--- START ---

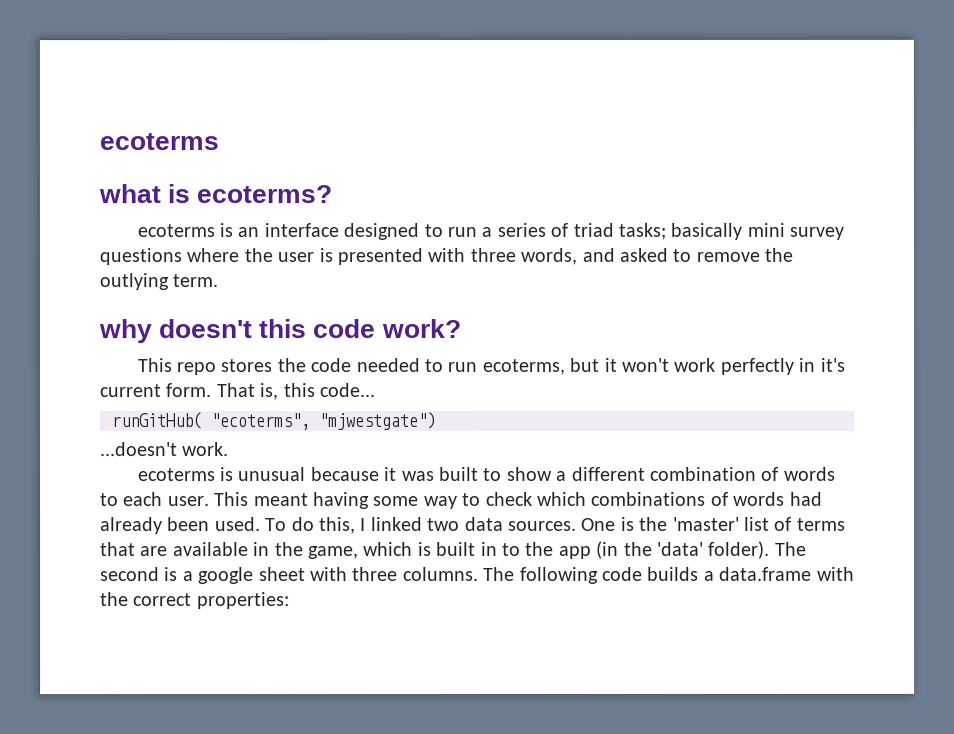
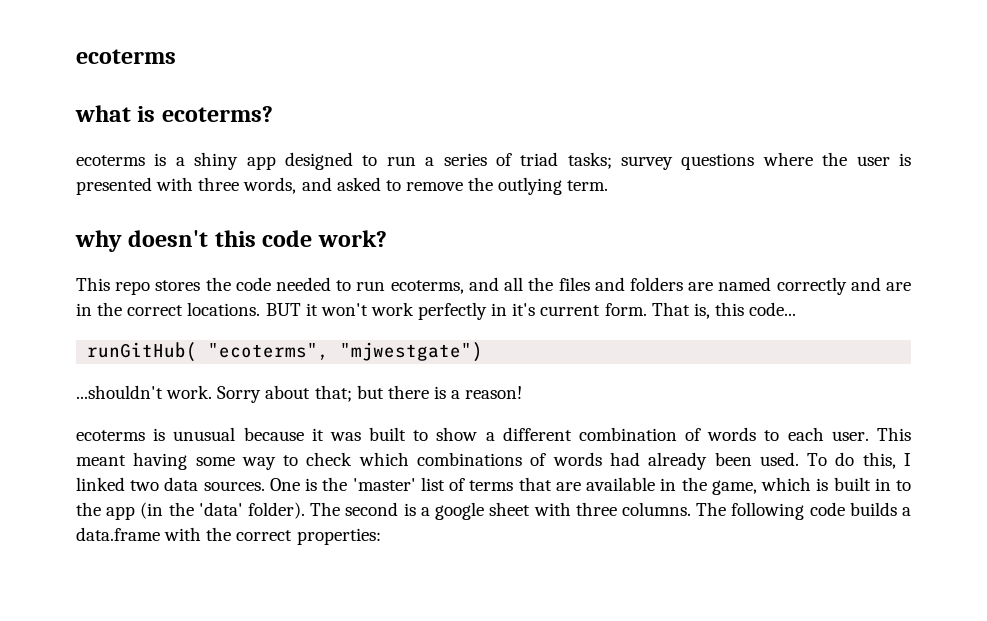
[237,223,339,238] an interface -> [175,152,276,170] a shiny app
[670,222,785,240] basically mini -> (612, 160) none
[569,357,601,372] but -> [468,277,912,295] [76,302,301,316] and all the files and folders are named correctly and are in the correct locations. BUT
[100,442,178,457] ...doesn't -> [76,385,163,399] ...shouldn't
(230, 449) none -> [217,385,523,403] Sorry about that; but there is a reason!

--- END ---

Task brief: When you output the listing, reproduce it exactly but drop its pictures.

Output:
[237,223,339,238] an interface -> [175,152,276,170] a shiny app
[670,222,785,240] basically mini -> (612, 160) none
[569,357,601,372] but -> [468,277,912,295] [76,302,301,316] and all the files and folders are named correctly and are in the correct locations. BUT
[100,442,178,457] ...doesn't -> [76,385,163,399] ...shouldn't
(230, 449) none -> [217,385,523,403] Sorry about that; but there is a reason!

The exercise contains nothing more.